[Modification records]
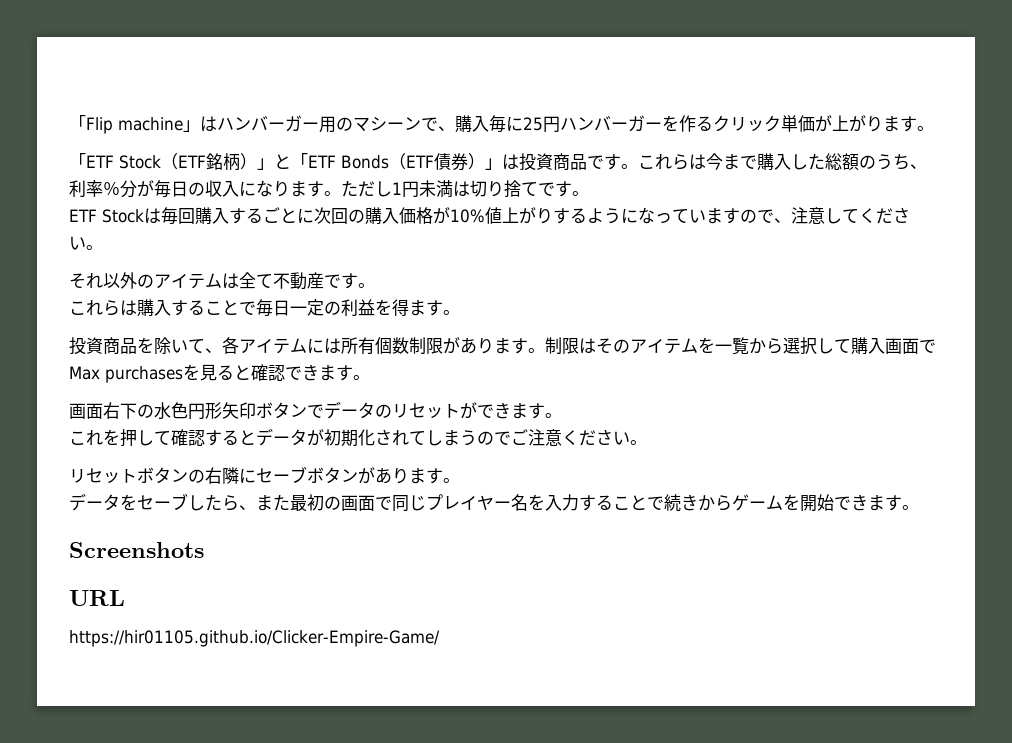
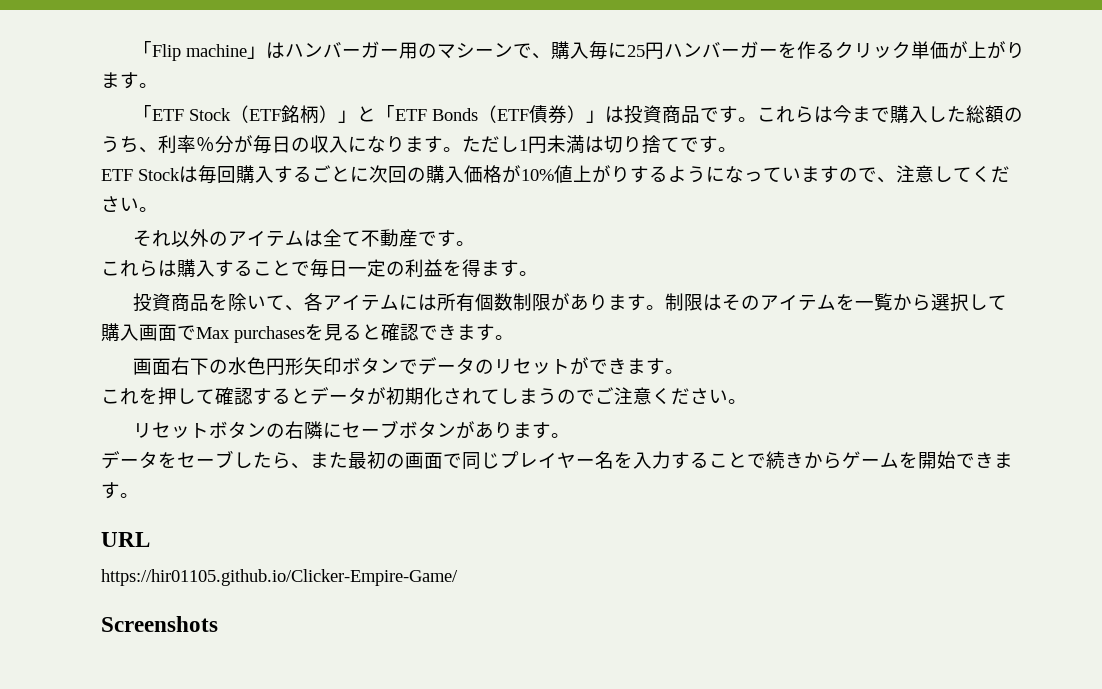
- Screenshots
+ Screenshots

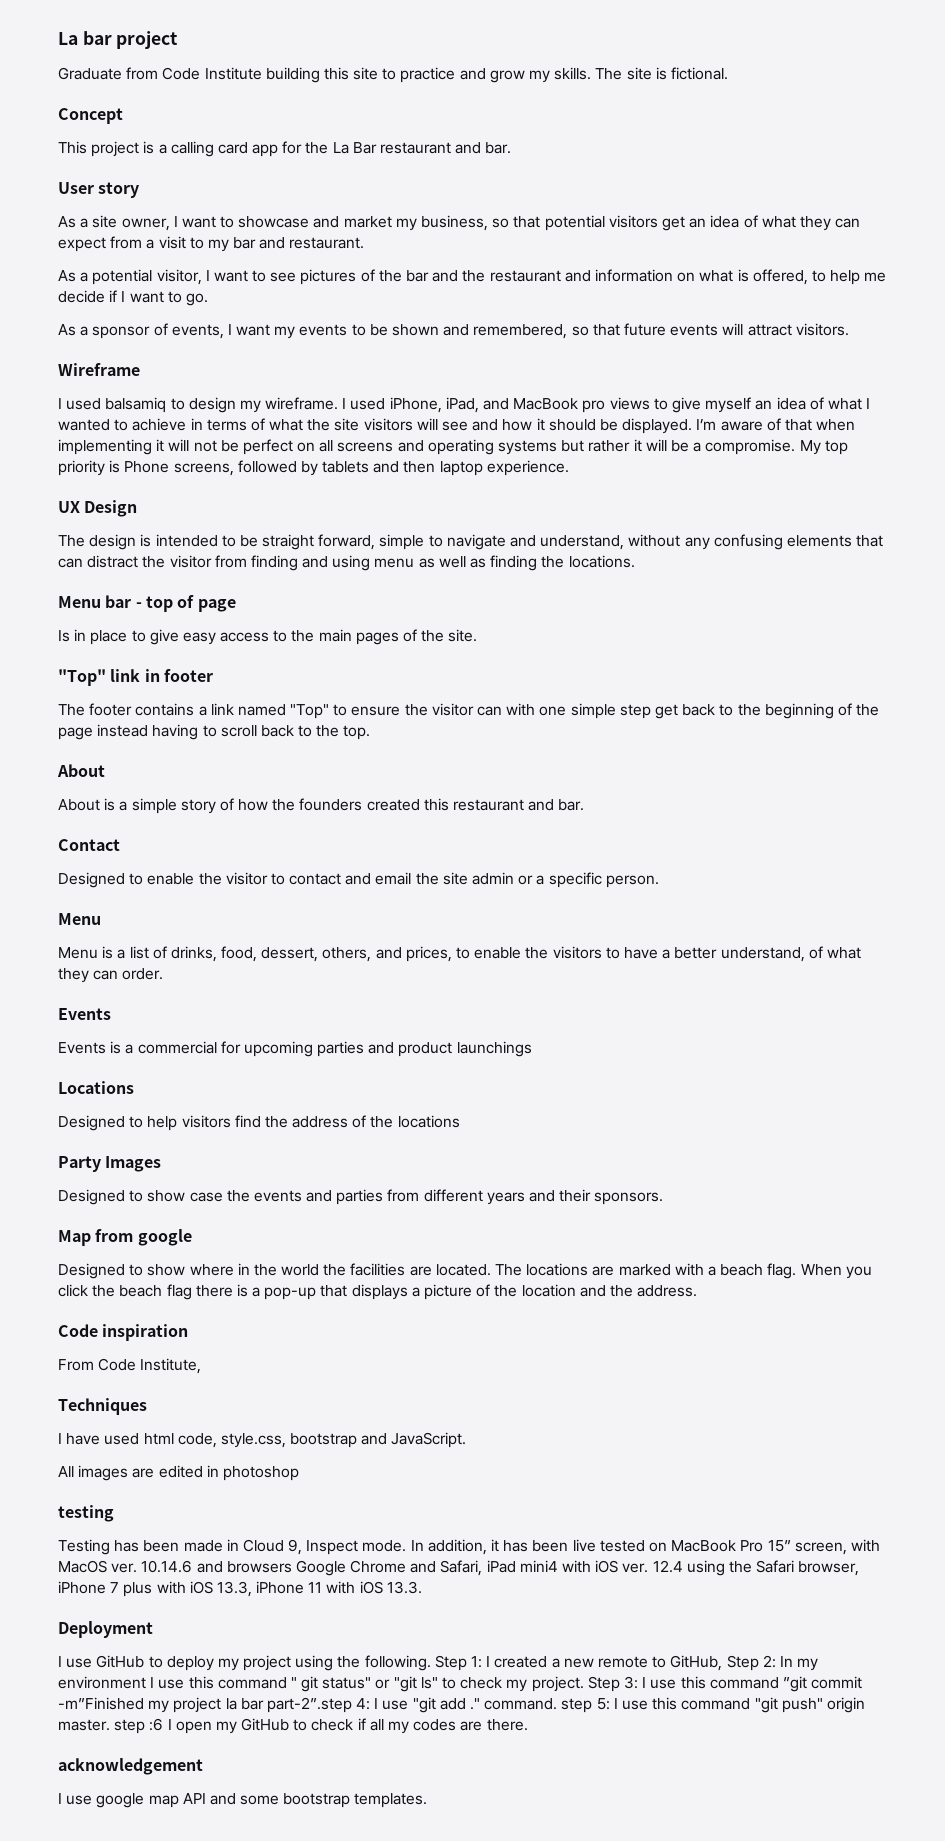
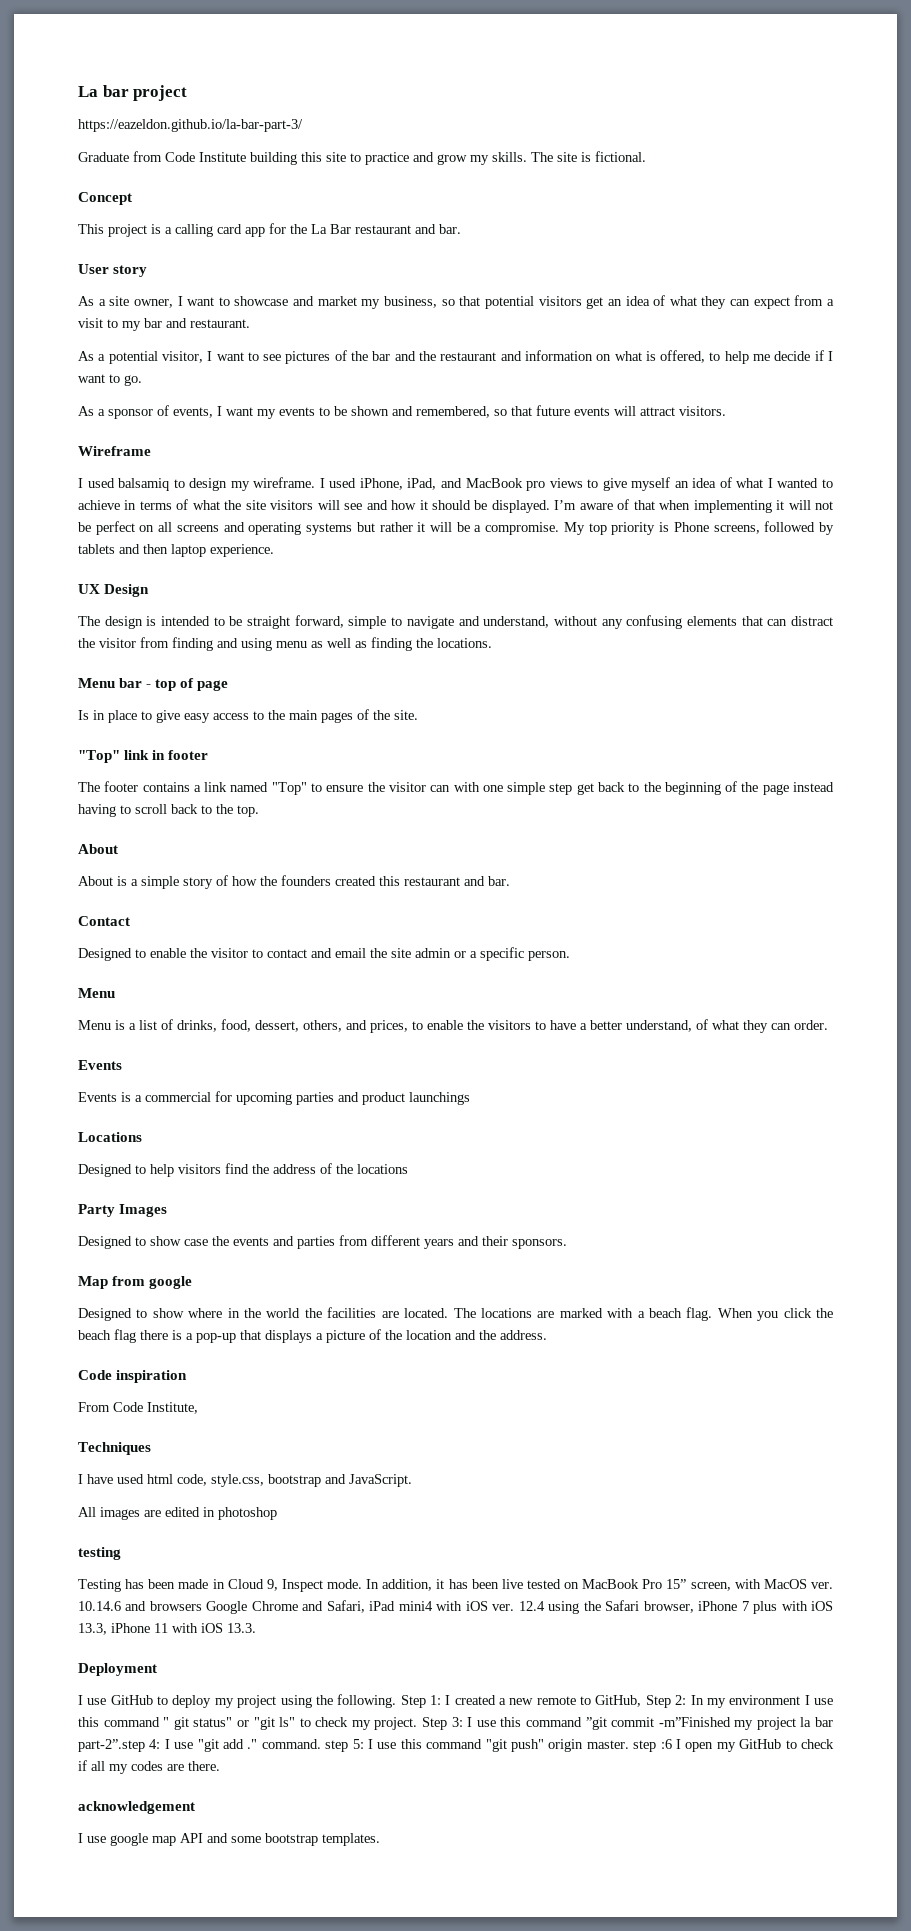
+ https://eazeldon.github.io/la-bar-part-3/

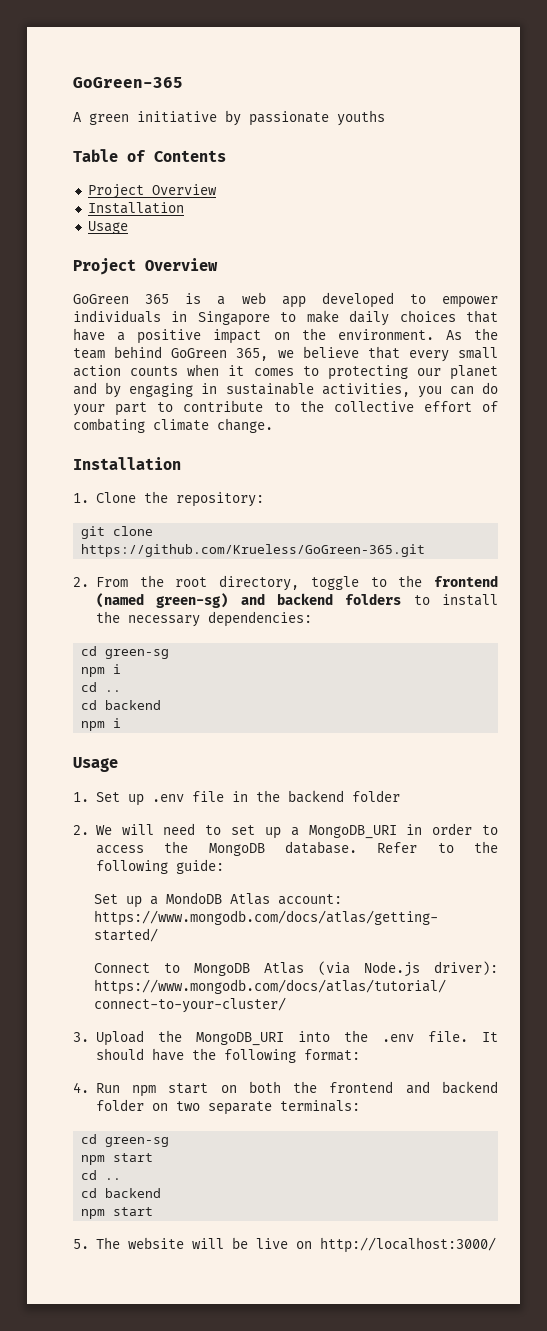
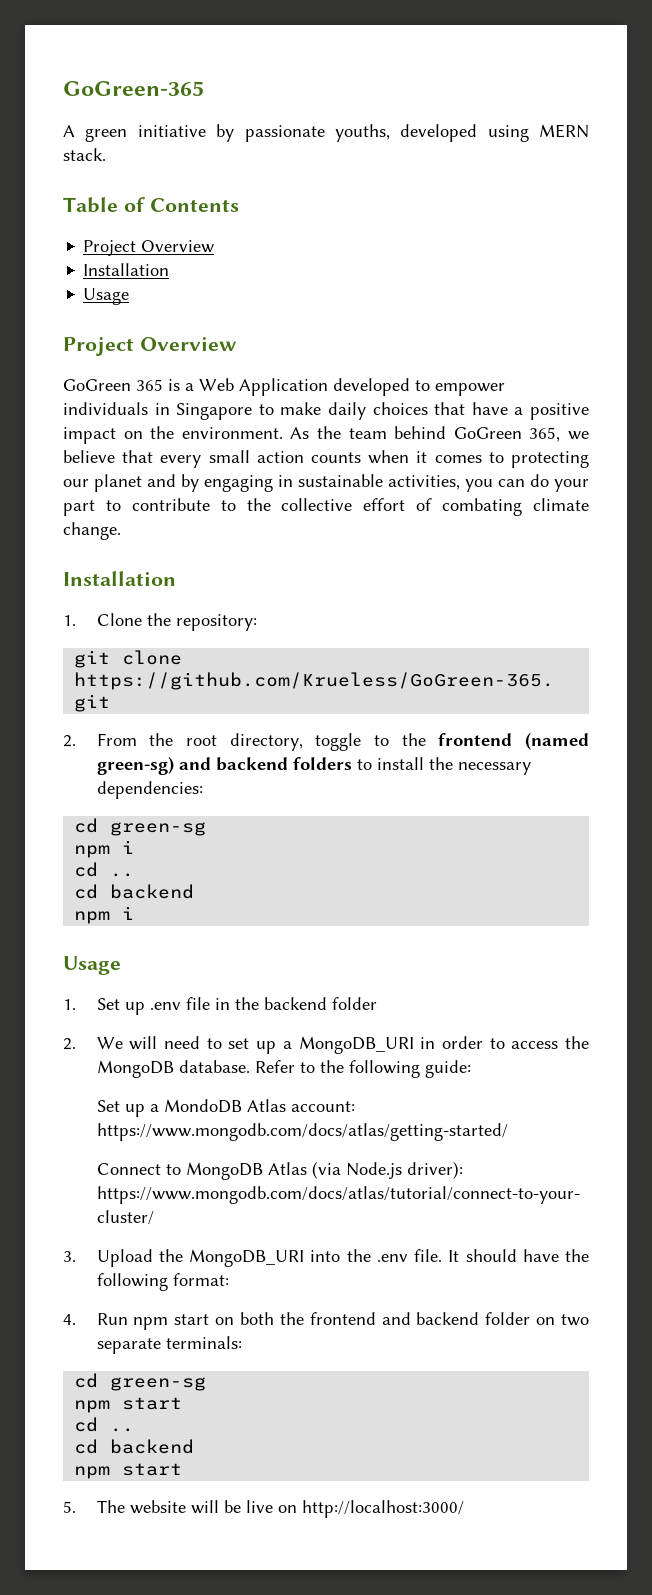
- A green initiative by passionate youths
+ A green initiative by passionate youths, developed using MERN stack.
- GoGreen 365 is a web app developed to empower individuals in Singapore to make daily choices that have a positive impact on the environment.
+ GoGreen 365 is a Web Application developed to empower individuals in Singapore to make daily choices that have a positive impact on the environment.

Try it
Could you restate every entry above word for word, leaving out the pictures?

Task output
- Screenshots
+ Screenshots

+ https://eazeldon.github.io/la-bar-part-3/

- A green initiative by passionate youths
+ A green initiative by passionate youths, developed using MERN stack.
- GoGreen 365 is a web app developed to empower individuals in Singapore to make daily choices that have a positive impact on the environment.
+ GoGreen 365 is a Web Application developed to empower individuals in Singapore to make daily choices that have a positive impact on the environment.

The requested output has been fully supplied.